THE TASK:
Only the lines below from the one that contains "6.6 Sketch of" through the one that contains "color: #6d28d9 ->" should appear in your answer, exact and without pictures.

DATA UNDER STUDY:
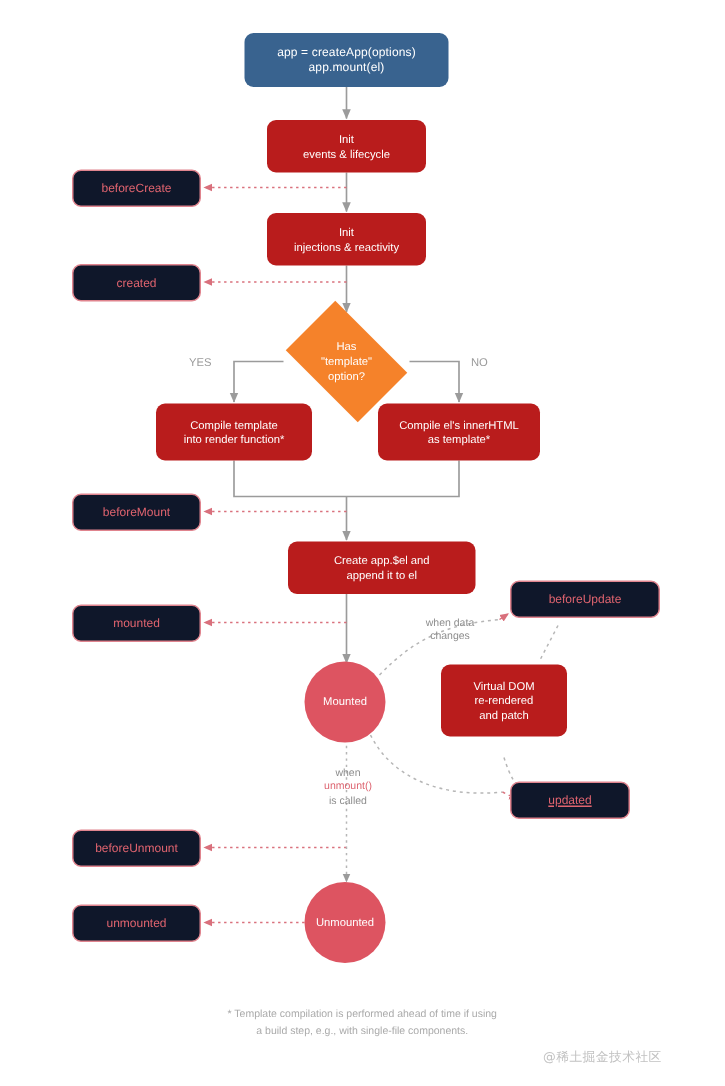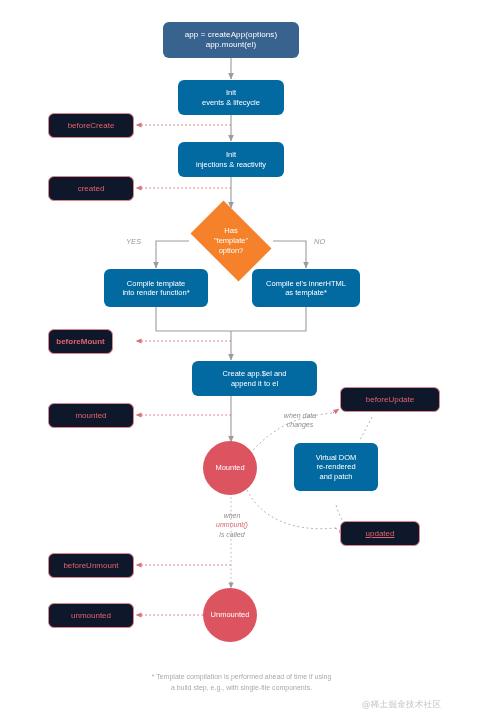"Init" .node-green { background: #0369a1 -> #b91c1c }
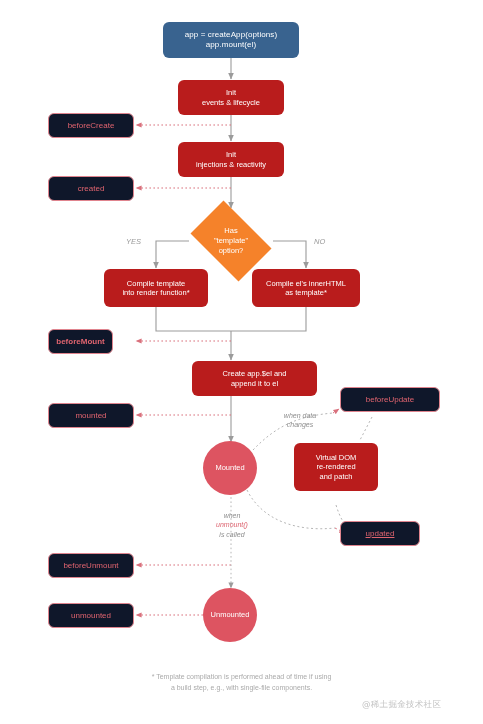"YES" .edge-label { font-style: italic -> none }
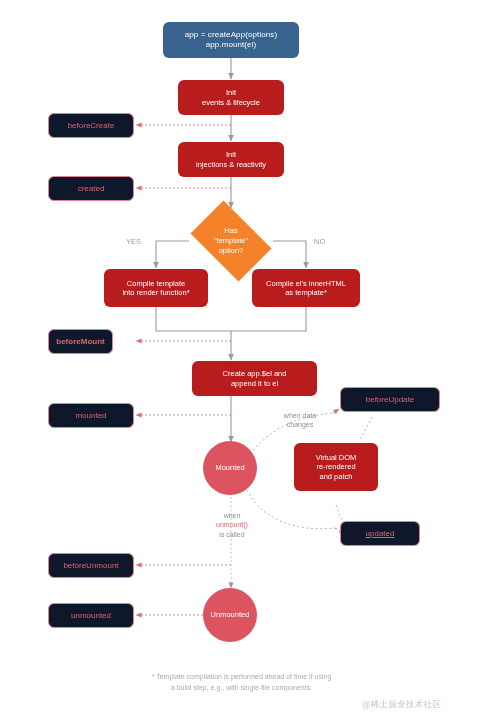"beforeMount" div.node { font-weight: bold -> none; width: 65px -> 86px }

--

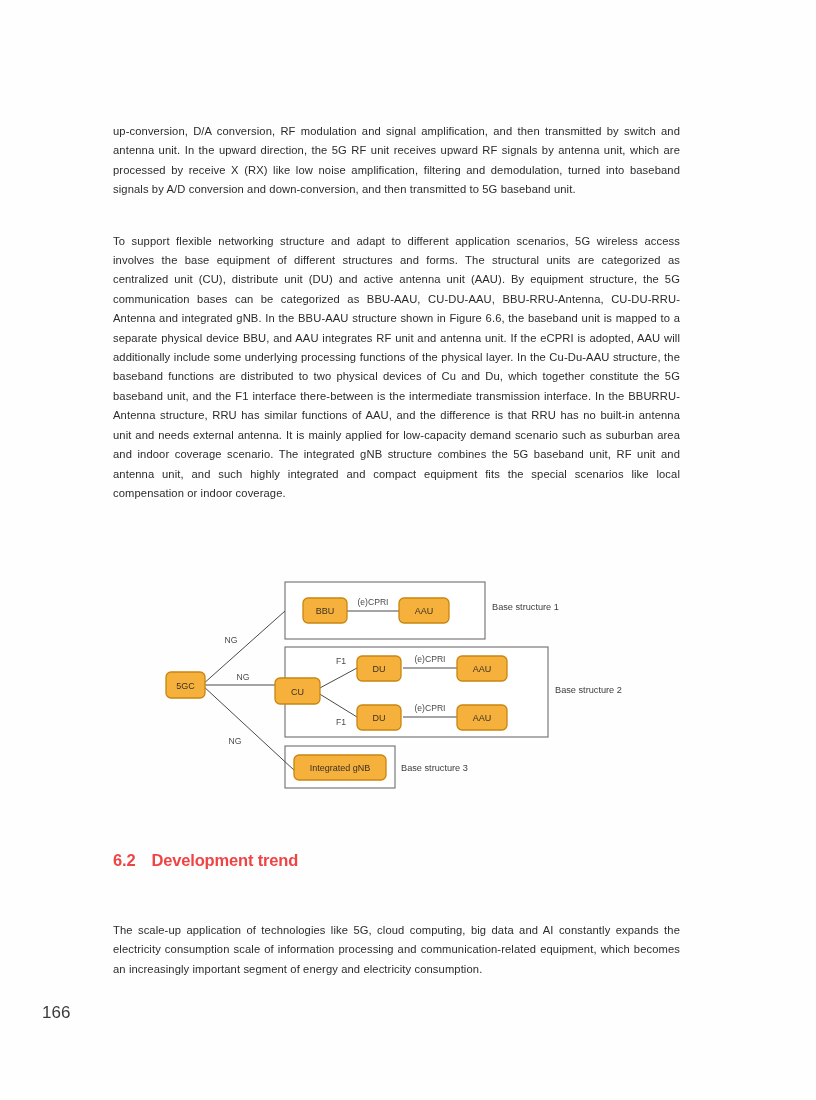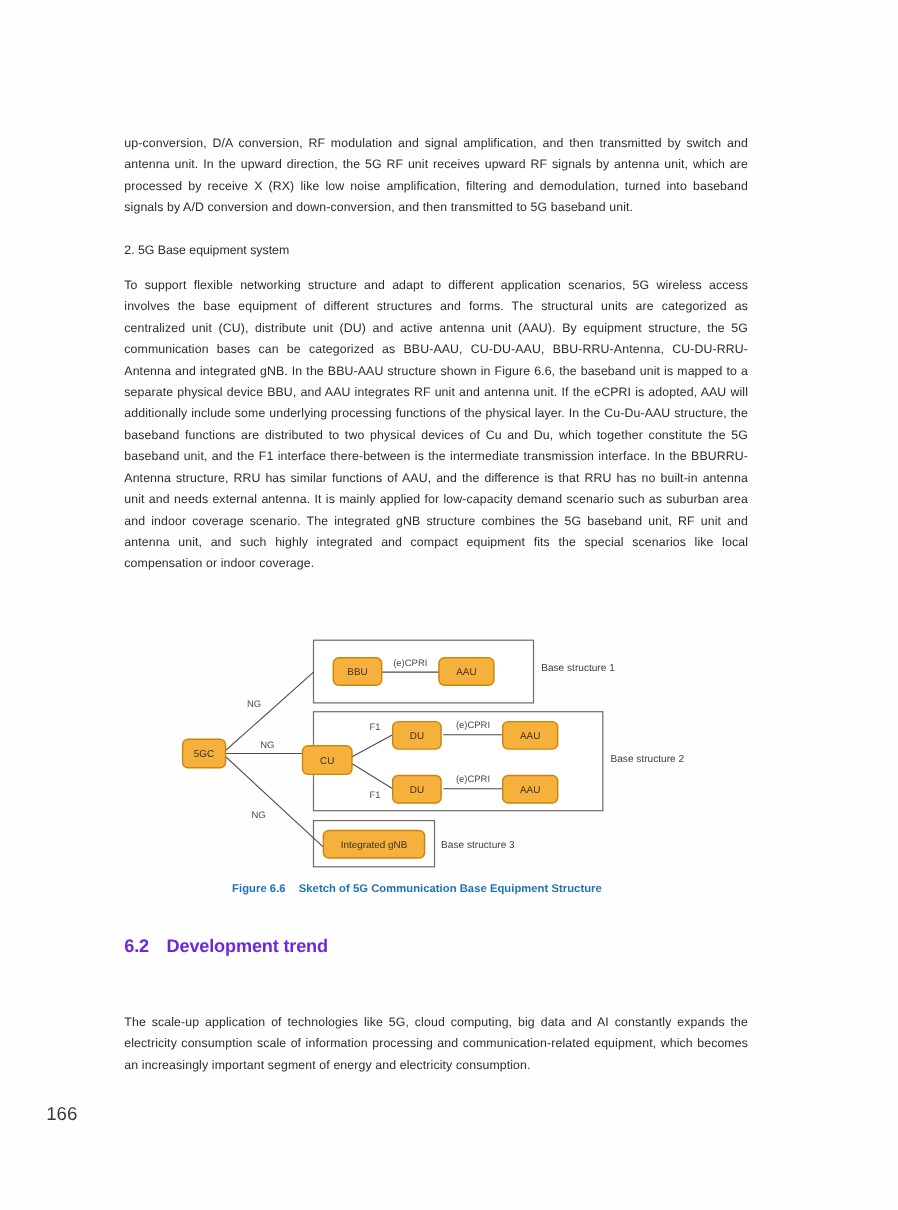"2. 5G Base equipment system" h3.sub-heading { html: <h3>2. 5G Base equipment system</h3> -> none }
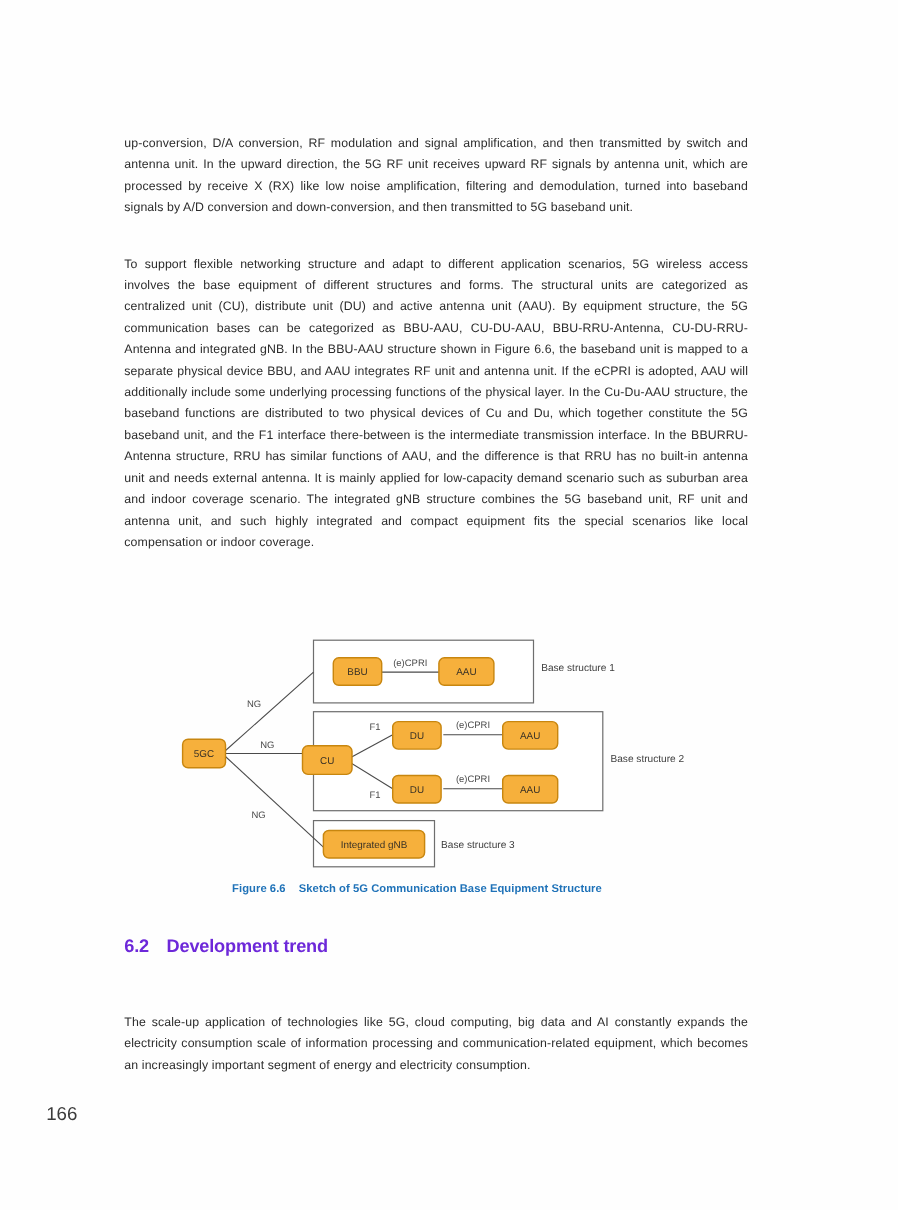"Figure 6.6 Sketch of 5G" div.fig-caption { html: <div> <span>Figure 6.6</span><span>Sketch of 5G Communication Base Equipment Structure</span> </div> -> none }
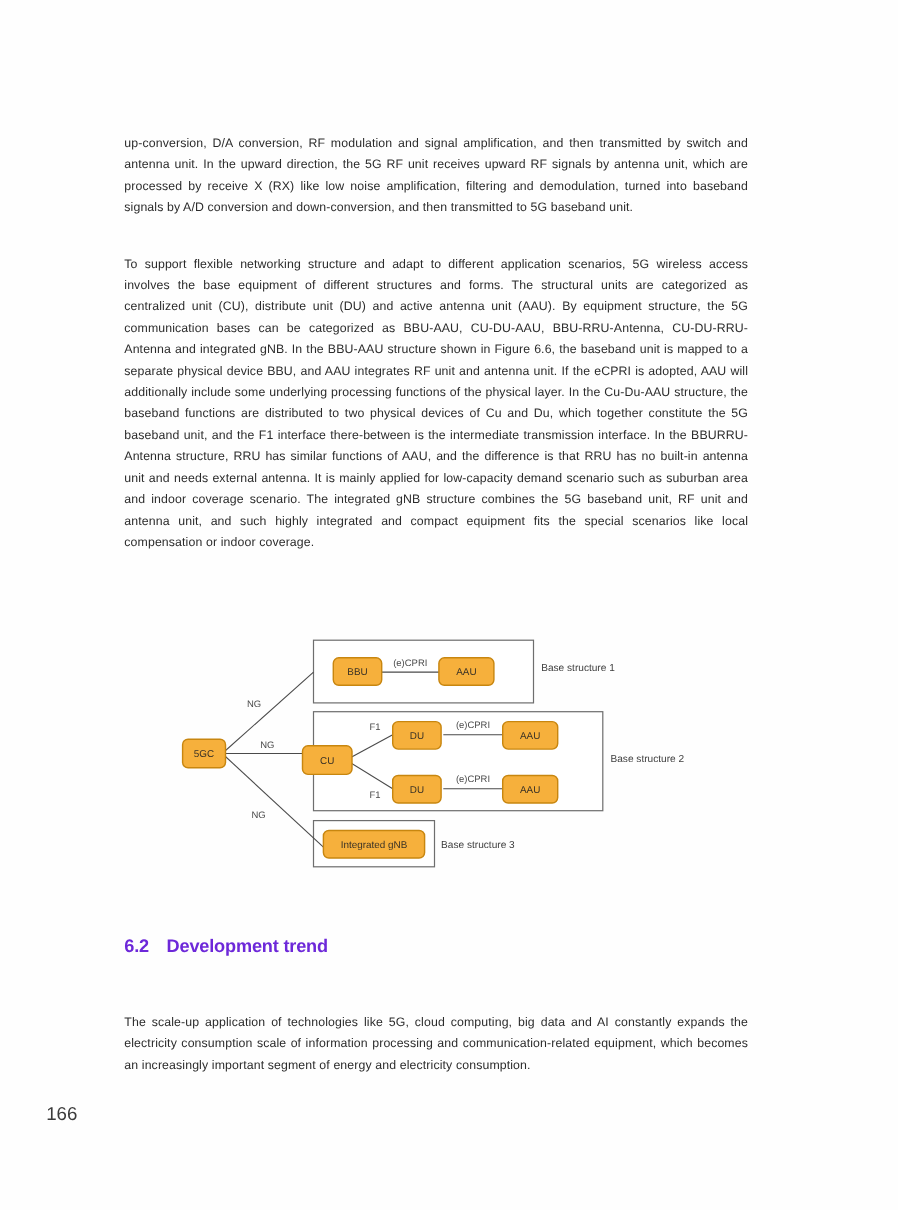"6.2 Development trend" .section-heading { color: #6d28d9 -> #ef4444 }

---

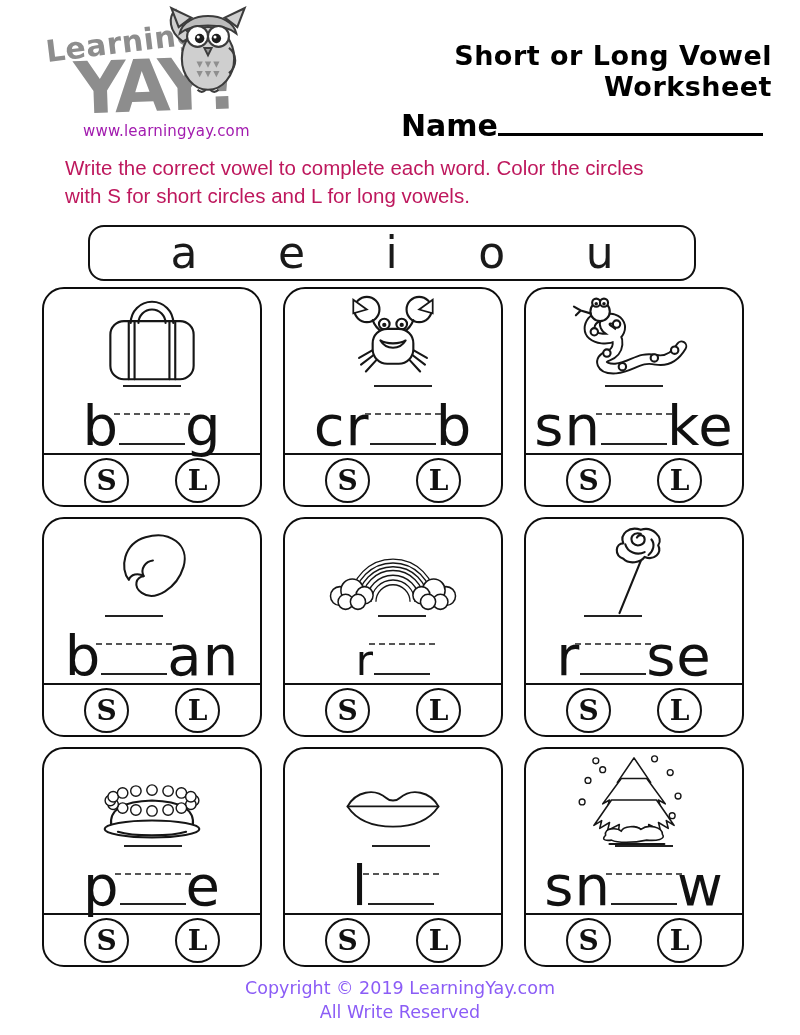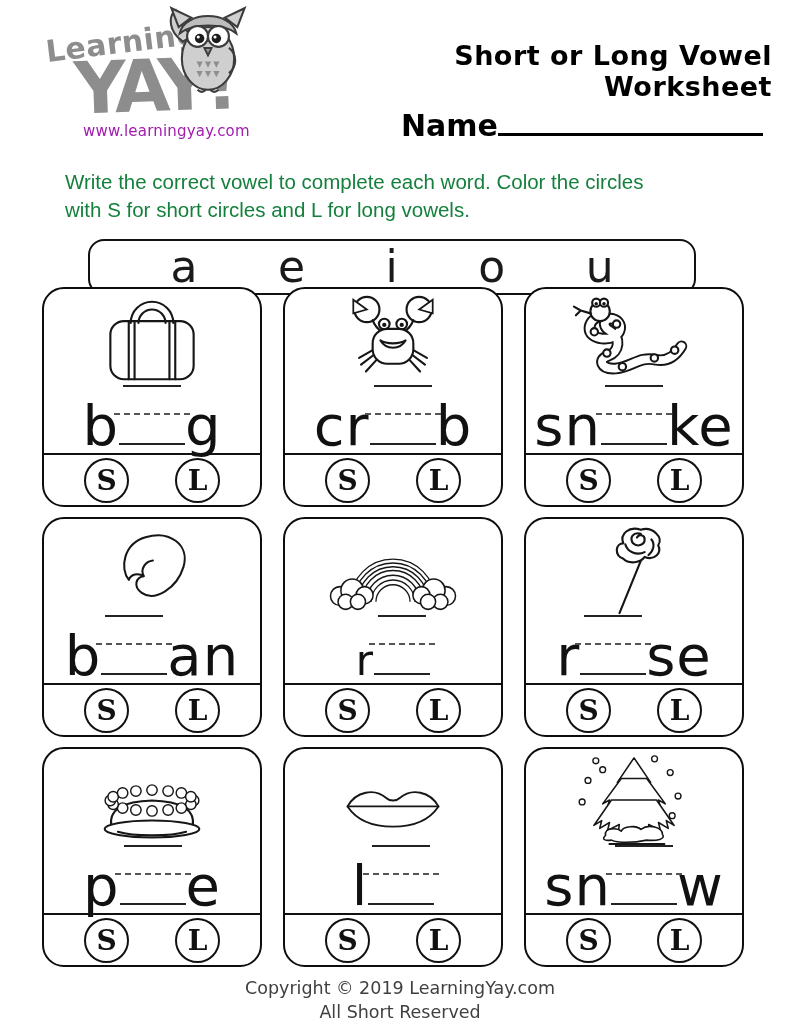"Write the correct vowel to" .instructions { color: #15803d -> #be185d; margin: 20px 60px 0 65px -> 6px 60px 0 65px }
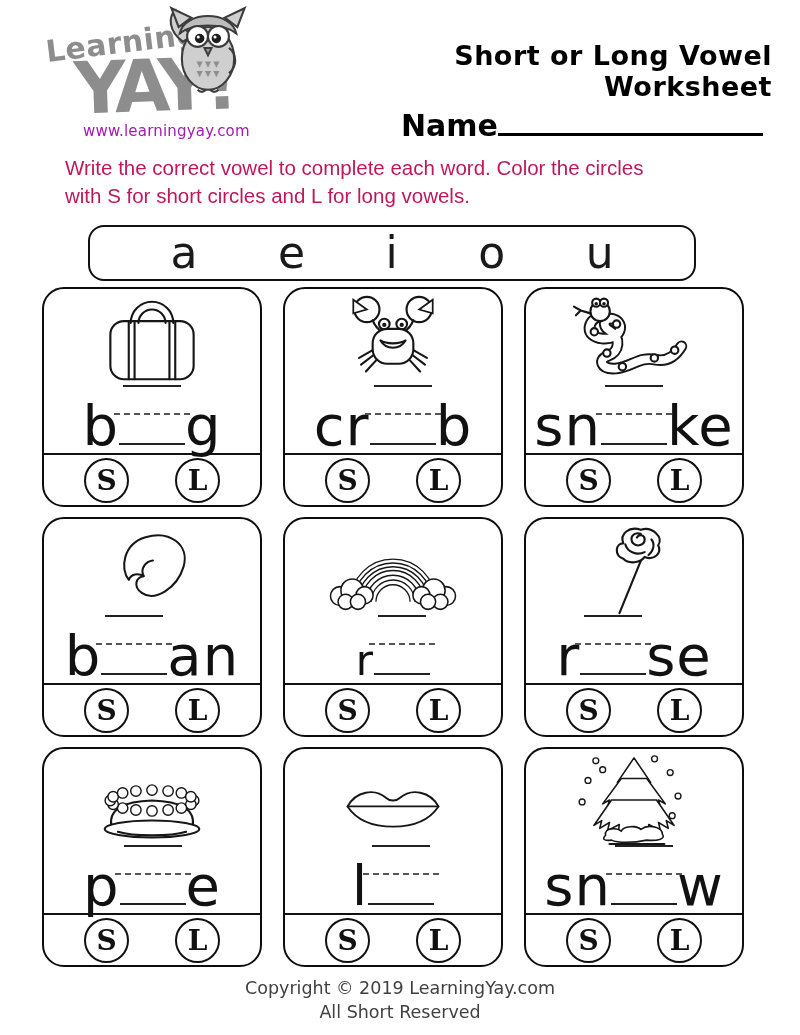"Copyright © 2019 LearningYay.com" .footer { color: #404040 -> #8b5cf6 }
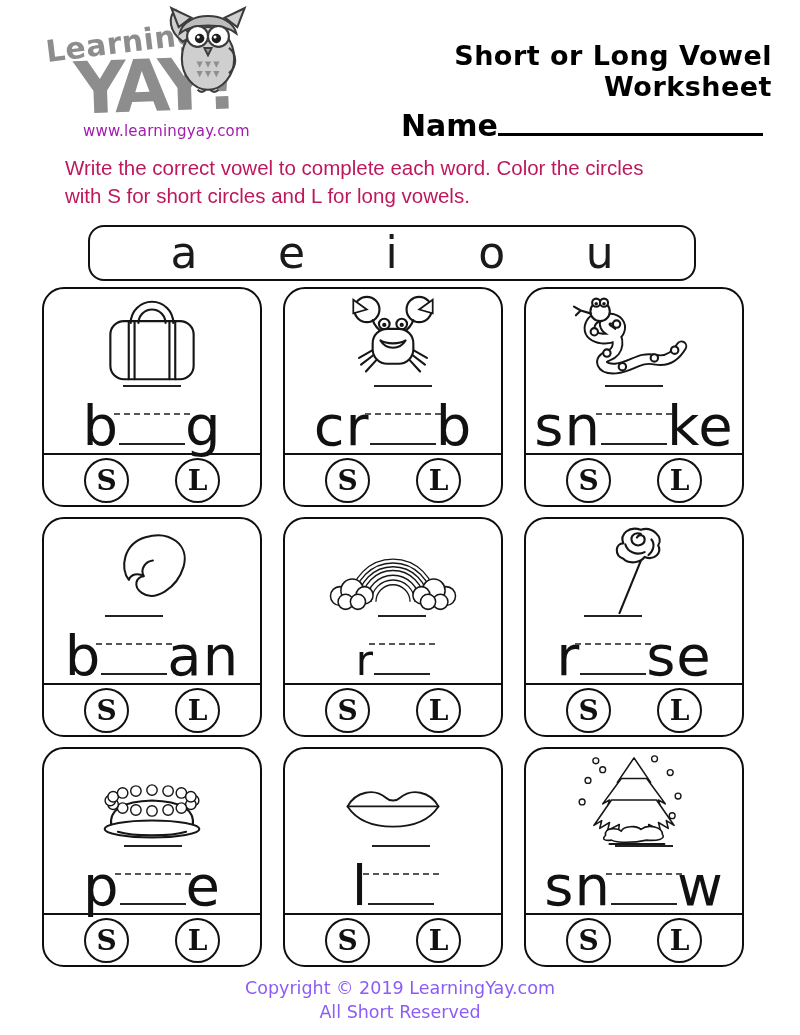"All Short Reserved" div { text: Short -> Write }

SOLVED PROBLEM:
"Figure 6.6 Sketch of 5G" div.fig-caption { html: <div> <span>Figure 6.6</span><span>Sketch of 5G Communication Base Equipment Structure</span> </div> -> none }
"6.2 Development trend" .section-heading { color: #6d28d9 -> #ef4444 }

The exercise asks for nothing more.